Data for review:
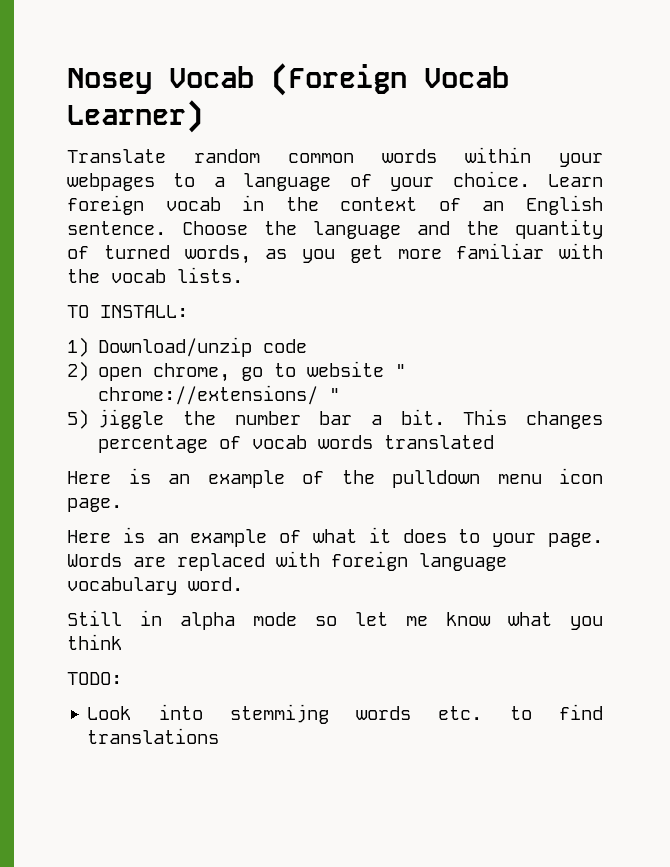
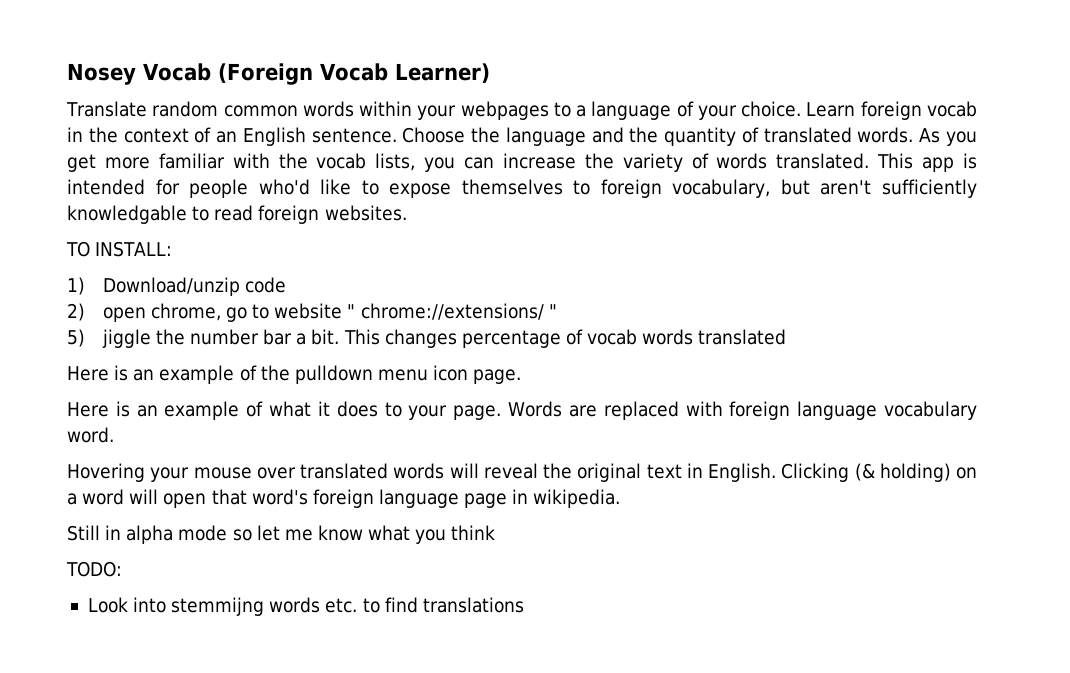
- Choose the language and the quantity of turned words, as you get more familiar with the vocab lists.
+ Choose the language and the quantity of translated words. As you get more familiar with the vocab lists, you can increase the variety of words translated. This app is intended for people who'd like to expose themselves to foreign vocabulary, but aren't sufficiently knowledgable to read foreign websites.
+ Hovering your mouse over translated words will reveal the original text in English. Clicking (& holding) on a word will open that word's foreign language page in wikipedia.

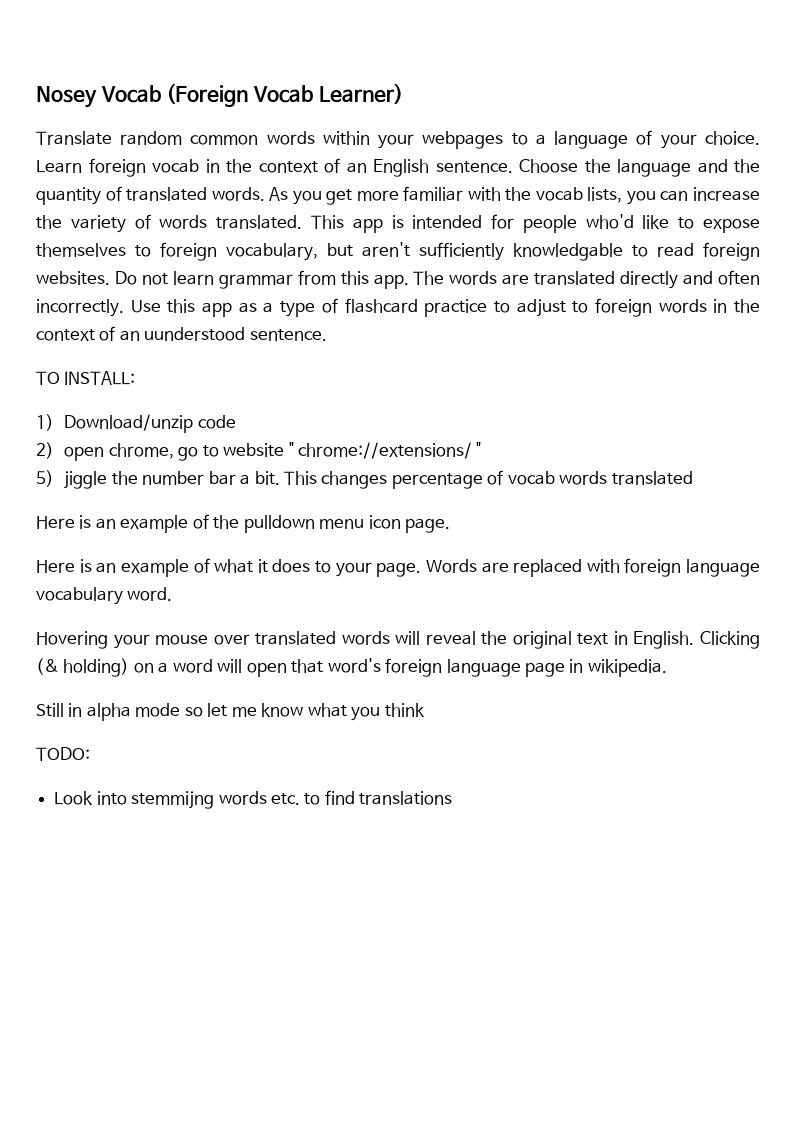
+ Do not learn grammar from this app. The words are translated directly and often incorrectly. Use this app as a type of flashcard practice to adjust to foreign words in the context of an uunderstood sentence.

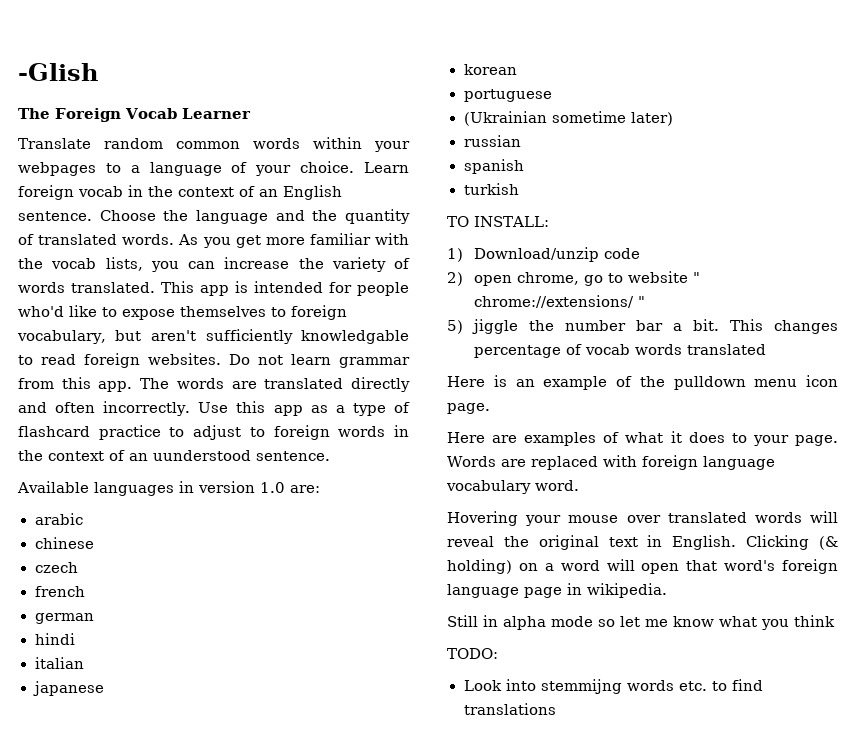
- Nosey Vocab (Foreign Vocab Learner)
+ -Glish
+ The Foreign Vocab Learner
+ Available languages in version 1.0 are:
+ arabic
+ chinese
+ czech
+ french
+ german
+ hindi
+ italian
+ japanese
+ korean
+ portuguese
+ (Ukrainian sometime later)
+ russian
+ spanish
+ turkish
- Here is an example of what it does to your page.
+ Here are examples of what it does to your page.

Activity: Copy out all the data exactly, skipping the pictures.

Response to this exercise:
- Choose the language and the quantity of turned words, as you get more familiar with the vocab lists.
+ Choose the language and the quantity of translated words. As you get more familiar with the vocab lists, you can increase the variety of words translated. This app is intended for people who'd like to expose themselves to foreign vocabulary, but aren't sufficiently knowledgable to read foreign websites.
+ Hovering your mouse over translated words will reveal the original text in English. Clicking (& holding) on a word will open that word's foreign language page in wikipedia.

+ Do not learn grammar from this app. The words are translated directly and often incorrectly. Use this app as a type of flashcard practice to adjust to foreign words in the context of an uunderstood sentence.

- Nosey Vocab (Foreign Vocab Learner)
+ -Glish
+ The Foreign Vocab Learner
+ Available languages in version 1.0 are:
+ arabic
+ chinese
+ czech
+ french
+ german
+ hindi
+ italian
+ japanese
+ korean
+ portuguese
+ (Ukrainian sometime later)
+ russian
+ spanish
+ turkish
- Here is an example of what it does to your page.
+ Here are examples of what it does to your page.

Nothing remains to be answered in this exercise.